*** Records shown Section Begins ***

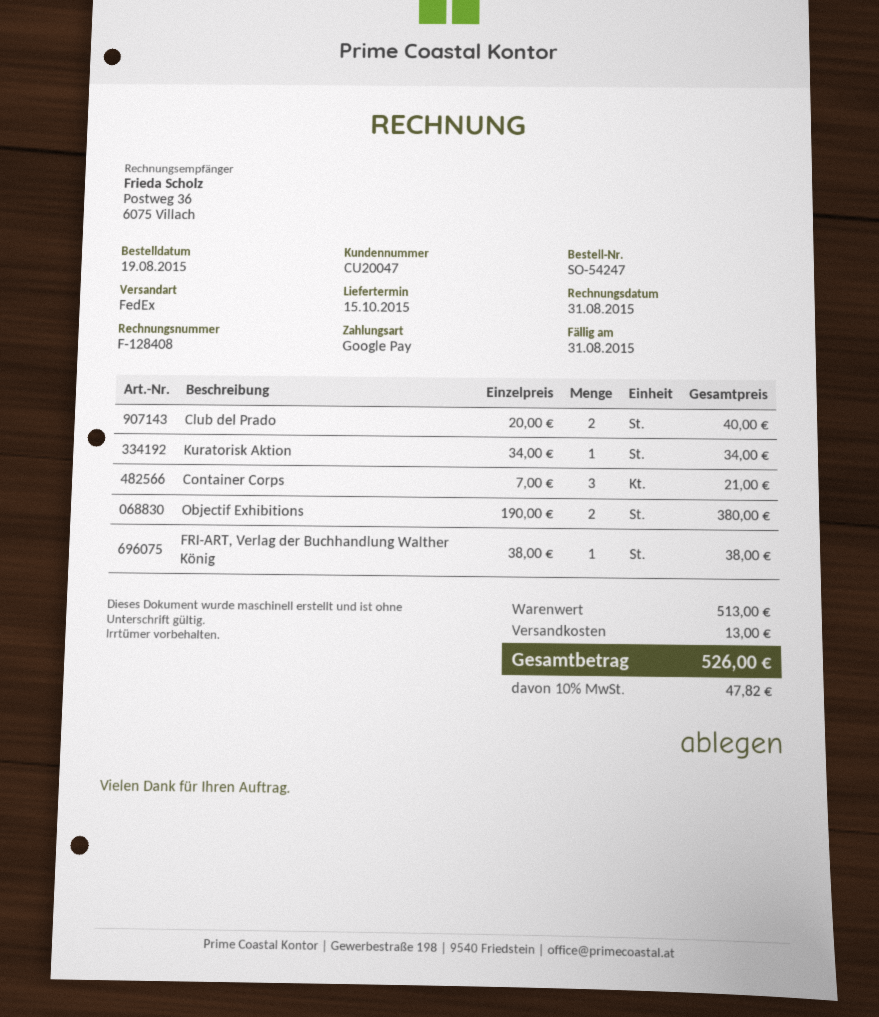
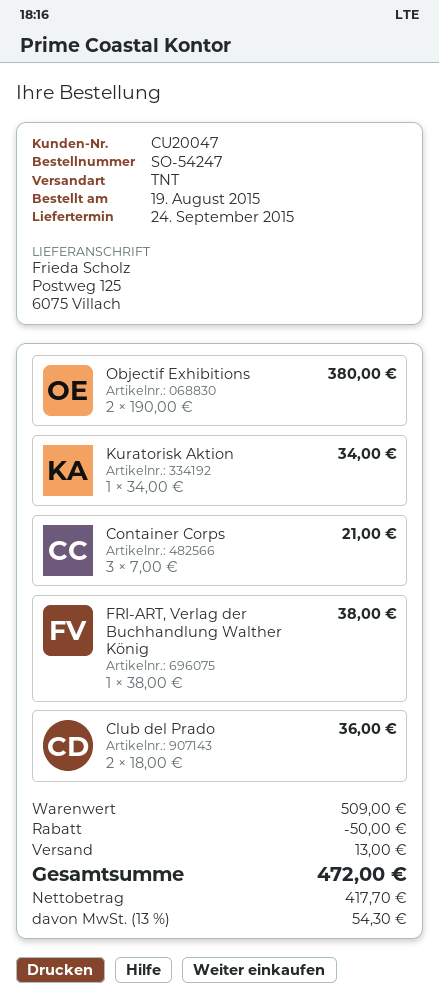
delivery date: 2015-10-15 -> 2015-09-24
shipping method: FedEx -> TNT
Club del Prado: 2 x 20.00 = 40.00 -> 2 x 18.00 = 36.00
subtotal: 513.00 -> 509.00
discount: none -> 50.00
tax: 10% = 47.82 -> 13% = 54.30
total: 526.00 -> 472.00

*** Records shown Section Ends ***

## Work task
Every line from the one that holds "discount: none -> 50.00" to the end of the data above should be given again exactly, with that line and the last one both kept.

## Answer section
discount: none -> 50.00
tax: 10% = 47.82 -> 13% = 54.30
total: 526.00 -> 472.00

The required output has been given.